How it is calculated:
A person is defined unemployed in US if a person is jobless, but has looked for the job in the past four weeks and are available for work.
Unemployment rate is measured as number of persons unemployed divided by the civilian labor force.
How do economic situations affect the number:
In 2008, when the unemployment rate started to increase i.e reached 7.3% it owed this situation to the economic crises. Due to this crises, unemployment benefits extension was launched in 2009 to 2013 in order to to help the 13.1 million people suffering from the 8.5 percent unemployment rate. In the initial years of recovery from a crises, not only did the unemployment rate increases but but the number of new jobs created in the economy actually declined. This is due to companies tendency to increase their employees’ work hours; second, many upgraded their equipment and boosted their productivity, thereby reducing their need for workers.

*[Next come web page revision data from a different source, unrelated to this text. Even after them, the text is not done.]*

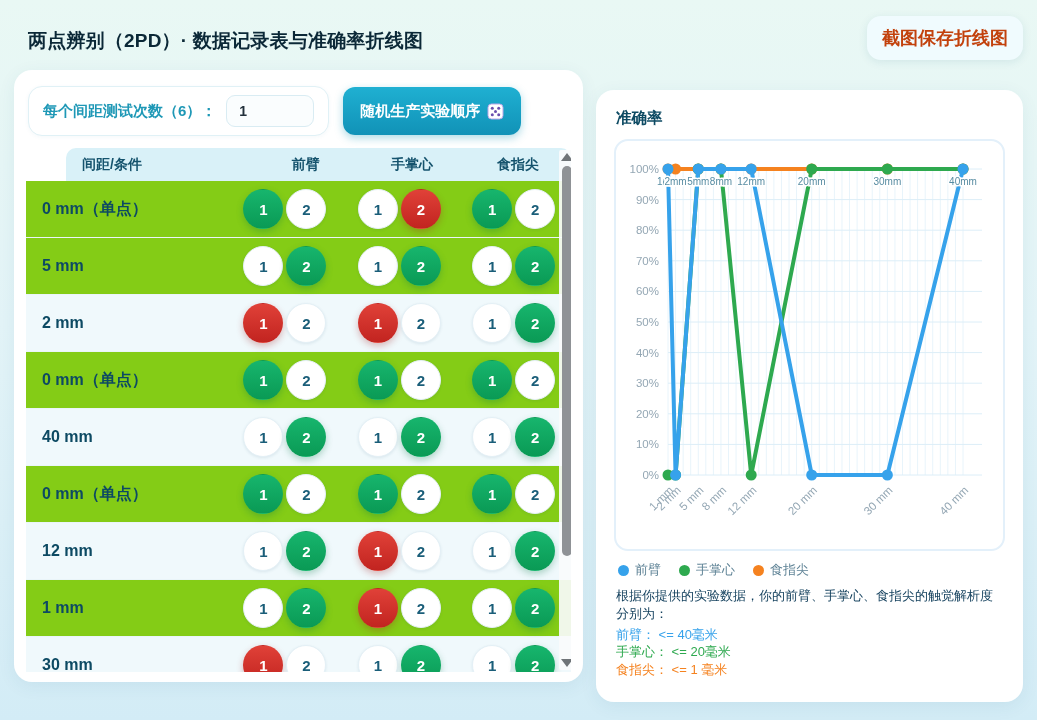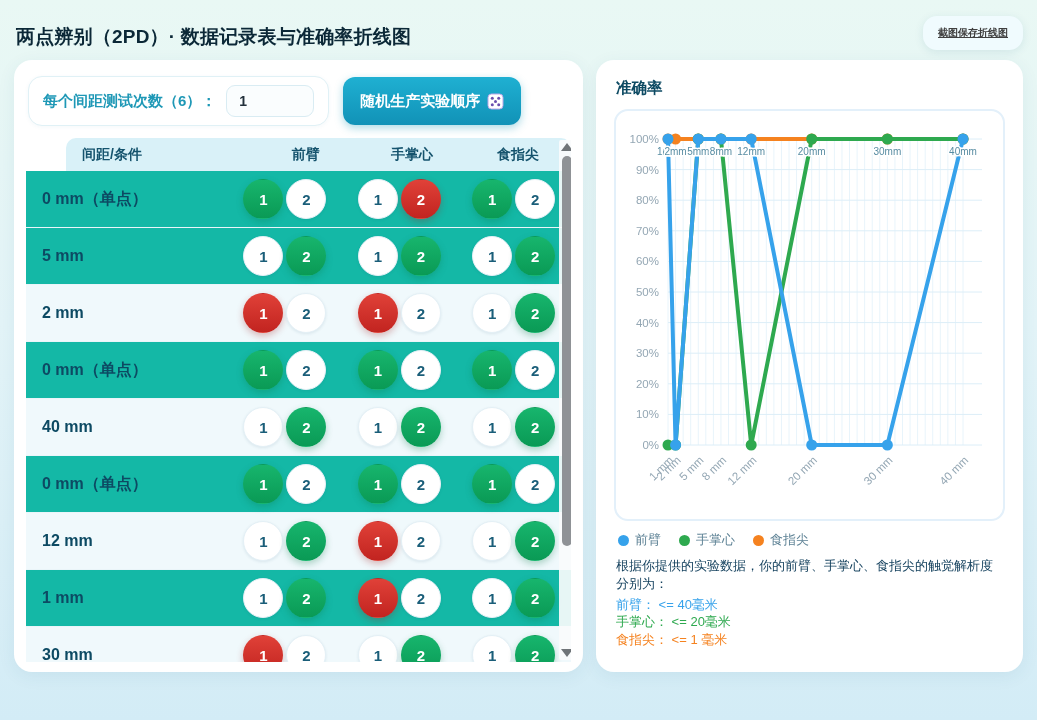--- a/index.html
+++ b/index.html
@@ -10,7 +10,7 @@
     overflow: hidden;
     color: #0d4a63;
   }
-  .topbar { display:flex; align-items:flex-end; justify-content:space-between; padding:16px 14px 10px 16px; }
+  .topbar { display:flex; align-items:center; justify-content:space-between; padding:16px 14px 10px 28px; }
   .page-title { font-size:19px; font-weight:700; color:#0b2837; letter-spacing:.2px; padding-top:6px; }
   .save-btn {
     border:none; cursor:pointer; background:#f0fbfe; color:#404040; font-weight:700; font-size:10px;

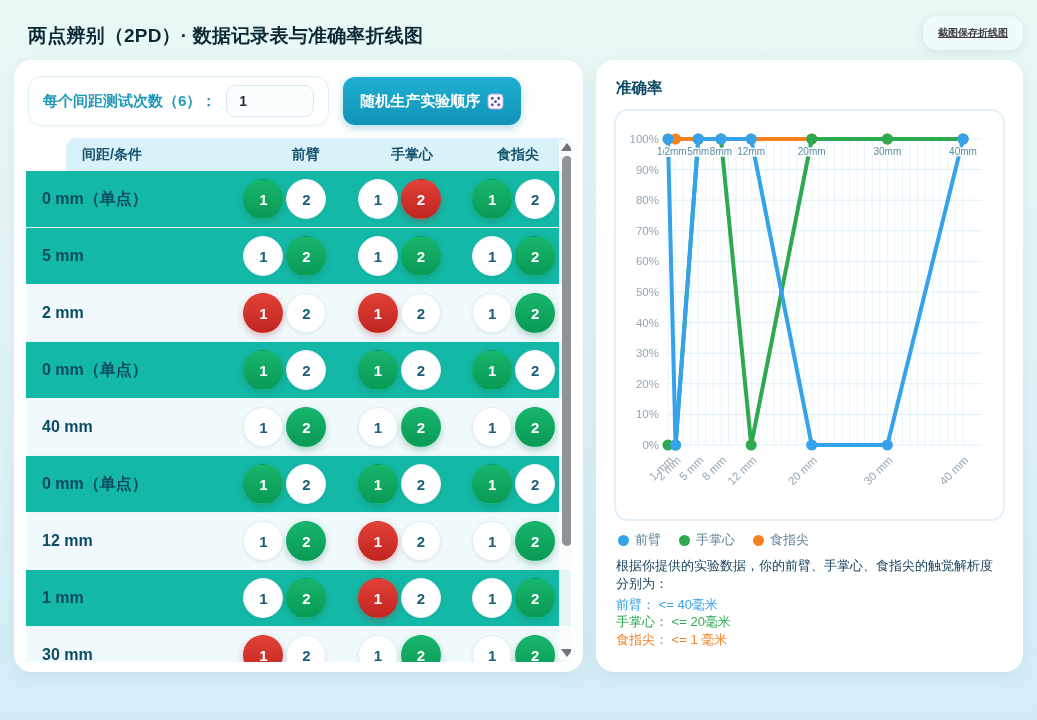--- a/index.html
+++ b/index.html
@@ -13,10 +13,9 @@
   .topbar { display:flex; align-items:center; justify-content:space-between; padding:16px 14px 10px 28px; }
   .page-title { font-size:19px; font-weight:700; color:#0b2837; letter-spacing:.2px; padding-top:6px; }
   .save-btn {
-    border:none; cursor:pointer; background:#f0fbfe; color:#404040; font-weight:700; font-size:10px;
+    border:none; cursor:pointer; background:#f0fbfe; color:#c2410c; font-weight:700; font-size:18px;
     padding:10px 15px; border-radius:14px; box-shadow:0 2px 10px rgba(10,90,120,.10);
     font-family: inherit;
-    text-decoration: underline;
   }
   .main { display:flex; gap:13px; padding:0 14px; }
   .card { background:#ffffff; border-radius:18px; box-shadow:0 4px 18px rgba(20,80,110,.07); height:612px; }

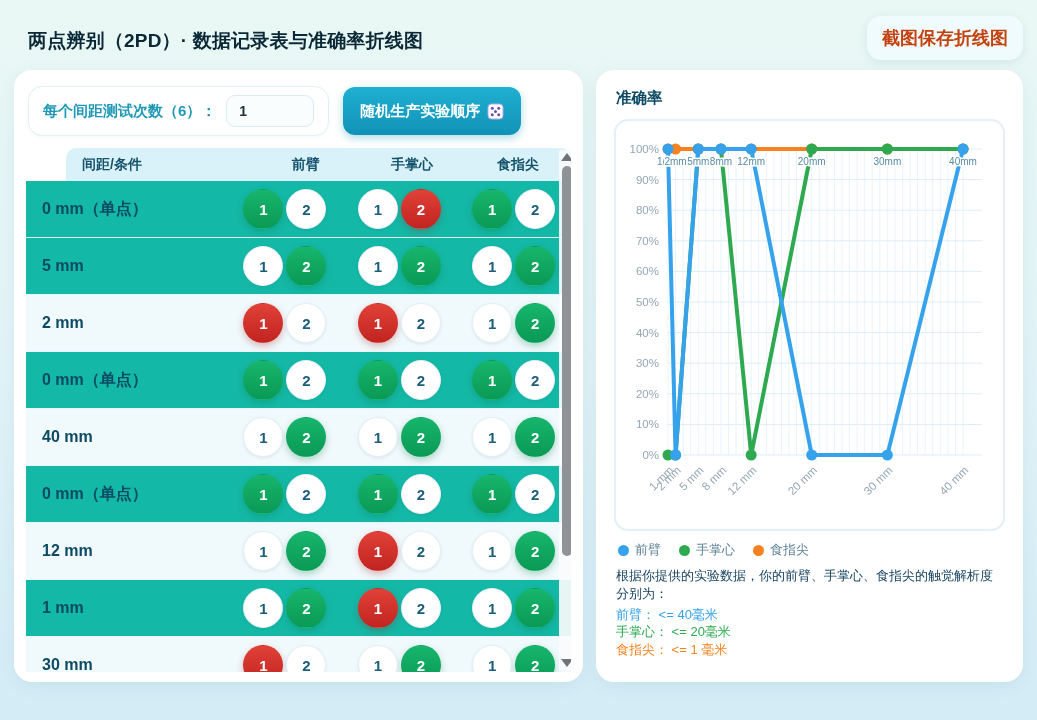--- a/index.html
+++ b/index.html
@@ -20,7 +20,7 @@
   .main { display:flex; gap:13px; padding:0 14px; }
   .card { background:#ffffff; border-radius:18px; box-shadow:0 4px 18px rgba(20,80,110,.07); height:612px; }
   .card.left { width:571px; padding:14px 12px; }
-  .card.right { flex:1; padding:16px 18px; }
+  .card.right { flex:1; padding:16px 18px;margin-top:20px; }
 
   
   .controls { display:flex; align-items:center; gap:14px; margin:2px 2px 12px 2px; }

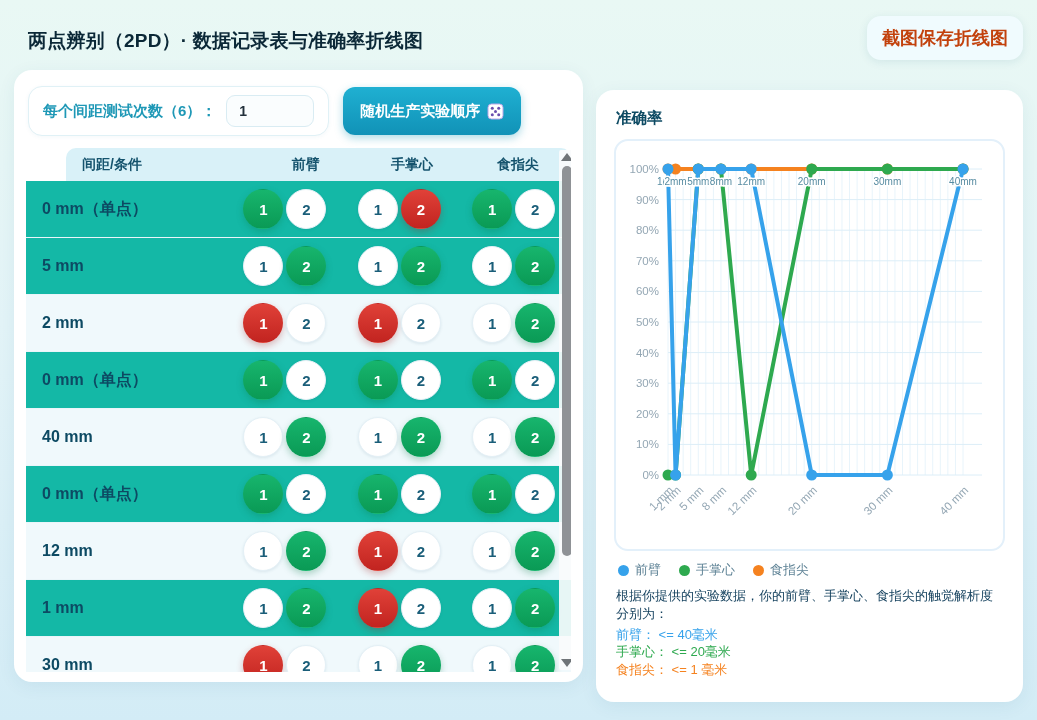--- a/index.html
+++ b/index.html
@@ -35,7 +35,7 @@
   .t-header { display:grid; grid-template-columns:37% 21% 21% 21%; background:#d9f1f8; border-radius:10px 10px 0 0; height:33px; align-items:center;margin-left:40px; }
   .t-header .hcell { font-size:14px; font-weight:700; color:#15536d; text-align:center; }
   .t-header .hcell:first-child { text-align:left; padding-left:16px; }
-  .t-row { display:grid; grid-template-columns:37% 21% 21% 21%; height:57px; align-items:center; border-bottom:1px solid #eaf5f9; background:#14b8a6; }
+  .t-row { display:grid; grid-template-columns:37% 21% 21% 21%; height:57px; align-items:center; border-bottom:1px solid #eaf5f9; background:#84cc16; }
   .t-row.alt { background:#f0f9fc; }
   .row-label { font-size:16px; font-weight:700; color:#0d4a63; padding-left:16px; }
   .pair { display:flex; justify-content:center; gap:3px; }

In 2003, the unemployment rate started to decline due to Jobs and Growth Tax Relief Reconciliation Act which encouraged investment in the stock market by decreasing capital gains and dividend taxes.
Another example : Fiscal policy - The Federal government has reduced its budget deficit significantly since the 2007–2009 recession, which resulted from a combination of improving economic conditions. Reducing the budget deficit means the government is doing less to support employment, other things equal.
Lowest unemployment rate :
USA reached a new low of 3.7% in 2018. It reached at this level owing to a series of events and policies over the number of years. In 2012, Government adopted Quantitative Easing, used to stimulate the economy by making it easier for businesses to borrow money. In 2015, the unemployment level was at 5% which was meant as the natural rate of unemployment. In 2017, the Dollar weakening led to decrease in the rate. Trump Tax plan in 2018 brought the corporate tax from 35% to 21%.
Truly better of now:
While one might say that this unemployment rate is more evidence of a booming United States economy and a strong labor market. But there is weak spot to it too, according to this rate, one would see more people in their prime working years (25-54), certainly thats not the case. The employment-to-population ratio for this group is conspicuously feeble. In September, only 79.3% of working-age Americans had jobs. That’s a smaller share than the final months of the last cycle, which ended in 2007 and early 2000s.
Part of the problem is that many of them have given up looking for work. To compare to percentage, the share during the great recession was 83% and in 2000, 84% of the population were in their prime working years.
Conclusion : According to the rate i.e 3.7%, the cream of America’s working crop should have no trouble finding work and commanding higher wages but instead it still has more growing left to do to pull all the people in need of work back into the labor force.